We’re social animals. The development of our species has been as a result of our social nature. It’s that inherent need to socialise that facilitated the development of language, our ability to educate and ultimately this led to creation of complex cultures and societies that make the world what it is.
That need for social contact was restrained for millions of years by environmental factors. Movement was limited to our own propulsion with the occasional assistance from water flows in rivers and seas. The limit of our network of social interactions was set by the number of people that could be sustained in the area of land to which our movement was tied. The nomadic nature of our distant ancestors meant small bands of familiar groups with fleeting interactions with others.
Our species developed in this environment. And with it our brains developed abilities to bond with others, to remember who other people were and to actively integrate with a very small number of individuals. Extremely small by modern day standards.

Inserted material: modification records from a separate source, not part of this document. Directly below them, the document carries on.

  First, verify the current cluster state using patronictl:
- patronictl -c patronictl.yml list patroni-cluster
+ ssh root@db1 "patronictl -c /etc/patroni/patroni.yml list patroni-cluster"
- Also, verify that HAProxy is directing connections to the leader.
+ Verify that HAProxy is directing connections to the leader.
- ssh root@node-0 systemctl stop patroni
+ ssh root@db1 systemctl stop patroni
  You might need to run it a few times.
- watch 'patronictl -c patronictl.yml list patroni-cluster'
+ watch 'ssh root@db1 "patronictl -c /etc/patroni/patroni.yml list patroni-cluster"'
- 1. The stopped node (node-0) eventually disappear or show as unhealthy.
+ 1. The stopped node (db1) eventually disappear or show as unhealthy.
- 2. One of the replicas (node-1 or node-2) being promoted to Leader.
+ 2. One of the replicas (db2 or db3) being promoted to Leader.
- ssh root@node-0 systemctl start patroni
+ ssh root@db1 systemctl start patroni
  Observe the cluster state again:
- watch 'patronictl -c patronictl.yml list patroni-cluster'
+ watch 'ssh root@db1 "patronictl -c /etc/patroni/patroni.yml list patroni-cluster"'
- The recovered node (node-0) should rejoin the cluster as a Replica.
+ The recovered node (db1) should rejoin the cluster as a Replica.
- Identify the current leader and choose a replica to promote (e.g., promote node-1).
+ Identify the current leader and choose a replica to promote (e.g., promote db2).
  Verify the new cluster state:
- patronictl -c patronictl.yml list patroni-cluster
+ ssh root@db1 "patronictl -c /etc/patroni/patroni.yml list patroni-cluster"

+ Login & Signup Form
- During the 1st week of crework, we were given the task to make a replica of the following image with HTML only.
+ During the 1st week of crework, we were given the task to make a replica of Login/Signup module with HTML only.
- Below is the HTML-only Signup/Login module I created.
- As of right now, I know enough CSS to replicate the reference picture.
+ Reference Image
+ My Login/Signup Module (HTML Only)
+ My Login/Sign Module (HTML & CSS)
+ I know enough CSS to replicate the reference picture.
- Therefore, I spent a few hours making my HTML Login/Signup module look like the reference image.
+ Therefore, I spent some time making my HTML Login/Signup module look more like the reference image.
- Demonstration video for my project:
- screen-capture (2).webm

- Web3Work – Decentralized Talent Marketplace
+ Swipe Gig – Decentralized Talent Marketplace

In the 1990’s British anthropologist Robin Dunbar, found a correlation between primate brain size and average social group size. His research and the subsequent theories developed a hypothesis that most humans could comfortably maintain around 150 relationships. This is often referred to as Dunbar’s Number. This number also appears to align with the optimum group size operated by pre-historic tribes and settlements and even correlates to the sizes of operating military units in Roman times and the present day.
In more recent times (and by more recent we mean in the last couple of thousand years), the complexity of our societies has shifted. Towns and cities have been creating environments where thousands and then millions of people of lived and worked shoulder to shoulder, face to face. Humans do not have the skills or mental capabilities to successfully socialise with that many people – leading to the loneliness of crowds, the introversion of the city-dweller, the vacant stare of the commuter.
Into the twenty-first century and technology breaks down all geographic barriers – allowing a human to communicate with billions of others. The successful technologies use nuanced restricting mechanics, developed to deliver a dopamine hit in place of the pleasure of building fulfilling stable relationships. The applications we have developed encourage a type of interaction which is far removed from a social interaction – it’s based on the presentation of managed output to display a version ourselves in the hope of a response from as many others as possible.
The irony of these developments being frequently referred to as “social media” is not lost on us. A number of individuals (Tina Sharkey, Ted Leonsis, Darrell Berry, et al) are arguing that they coined the term – with some rather strange ego-driven confused misapprehension that it is something to be proud of. To include the word social with reference to addictive applications which not only pull people away from social interaction, it holds people back in developing skills to socially interact, is some stretch.
The applications themselves can be useful. They are tools in our hands that can provide tremendous benefits – to share art, develop skills, impart information. We should try and reflect on what they are. We should also ensure that we have time away from them – so that we can really be social.